START Dataset

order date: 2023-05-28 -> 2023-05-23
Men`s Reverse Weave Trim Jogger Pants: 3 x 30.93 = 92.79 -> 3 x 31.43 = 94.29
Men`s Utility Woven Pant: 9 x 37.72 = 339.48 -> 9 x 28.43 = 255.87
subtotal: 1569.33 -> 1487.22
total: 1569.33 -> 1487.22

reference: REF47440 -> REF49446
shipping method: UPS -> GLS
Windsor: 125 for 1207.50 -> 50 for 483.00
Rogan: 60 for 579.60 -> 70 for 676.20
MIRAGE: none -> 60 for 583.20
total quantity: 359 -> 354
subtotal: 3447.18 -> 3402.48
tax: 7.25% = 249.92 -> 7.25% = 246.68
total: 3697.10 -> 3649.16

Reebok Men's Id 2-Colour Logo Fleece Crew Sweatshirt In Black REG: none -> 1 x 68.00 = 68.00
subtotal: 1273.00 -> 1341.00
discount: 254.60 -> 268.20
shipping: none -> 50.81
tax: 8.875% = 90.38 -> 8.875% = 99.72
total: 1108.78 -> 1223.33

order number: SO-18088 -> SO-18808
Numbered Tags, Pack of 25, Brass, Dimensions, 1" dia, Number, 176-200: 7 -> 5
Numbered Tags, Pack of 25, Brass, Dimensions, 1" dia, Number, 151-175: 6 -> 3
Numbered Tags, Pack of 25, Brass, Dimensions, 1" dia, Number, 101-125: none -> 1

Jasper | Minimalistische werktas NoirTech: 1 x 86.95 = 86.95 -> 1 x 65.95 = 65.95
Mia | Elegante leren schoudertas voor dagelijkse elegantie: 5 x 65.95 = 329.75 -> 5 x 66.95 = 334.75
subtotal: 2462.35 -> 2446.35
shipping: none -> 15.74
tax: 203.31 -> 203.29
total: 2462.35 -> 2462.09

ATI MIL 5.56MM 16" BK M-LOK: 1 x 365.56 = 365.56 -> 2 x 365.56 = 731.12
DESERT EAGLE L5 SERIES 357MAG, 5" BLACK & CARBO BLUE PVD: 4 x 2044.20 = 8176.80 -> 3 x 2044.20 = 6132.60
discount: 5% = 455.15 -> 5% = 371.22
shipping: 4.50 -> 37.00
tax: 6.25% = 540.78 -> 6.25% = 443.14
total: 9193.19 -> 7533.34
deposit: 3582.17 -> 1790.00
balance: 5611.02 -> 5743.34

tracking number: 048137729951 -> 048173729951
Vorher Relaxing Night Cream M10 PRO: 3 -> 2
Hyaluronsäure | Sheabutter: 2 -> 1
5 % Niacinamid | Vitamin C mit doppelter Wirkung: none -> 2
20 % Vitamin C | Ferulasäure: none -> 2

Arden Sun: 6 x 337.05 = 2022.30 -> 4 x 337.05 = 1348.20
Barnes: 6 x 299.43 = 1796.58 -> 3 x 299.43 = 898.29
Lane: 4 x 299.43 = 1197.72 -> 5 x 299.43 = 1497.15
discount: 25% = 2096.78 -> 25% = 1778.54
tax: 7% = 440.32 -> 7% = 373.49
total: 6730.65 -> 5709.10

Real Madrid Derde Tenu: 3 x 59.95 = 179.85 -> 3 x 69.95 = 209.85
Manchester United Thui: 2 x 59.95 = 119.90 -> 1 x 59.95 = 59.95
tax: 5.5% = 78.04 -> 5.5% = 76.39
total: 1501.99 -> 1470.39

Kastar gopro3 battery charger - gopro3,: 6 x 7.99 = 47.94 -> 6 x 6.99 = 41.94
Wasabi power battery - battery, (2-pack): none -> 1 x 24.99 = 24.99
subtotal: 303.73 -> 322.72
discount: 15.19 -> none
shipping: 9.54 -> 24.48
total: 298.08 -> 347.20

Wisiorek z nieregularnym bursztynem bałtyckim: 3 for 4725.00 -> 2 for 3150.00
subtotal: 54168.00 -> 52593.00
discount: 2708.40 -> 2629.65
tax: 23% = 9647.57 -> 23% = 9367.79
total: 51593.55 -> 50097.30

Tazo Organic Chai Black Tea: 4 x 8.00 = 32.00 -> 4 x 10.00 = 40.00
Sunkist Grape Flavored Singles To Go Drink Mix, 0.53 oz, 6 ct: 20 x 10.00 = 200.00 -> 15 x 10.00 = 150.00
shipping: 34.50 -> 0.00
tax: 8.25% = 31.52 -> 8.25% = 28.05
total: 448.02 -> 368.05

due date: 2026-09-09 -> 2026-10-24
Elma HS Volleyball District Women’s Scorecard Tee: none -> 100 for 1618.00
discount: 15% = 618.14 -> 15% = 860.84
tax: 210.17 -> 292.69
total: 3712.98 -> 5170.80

END Dataset

Copy the lines above that hold the word "order".

order date: 2023-05-28 -> 2023-05-23
order number: SO-18088 -> SO-18808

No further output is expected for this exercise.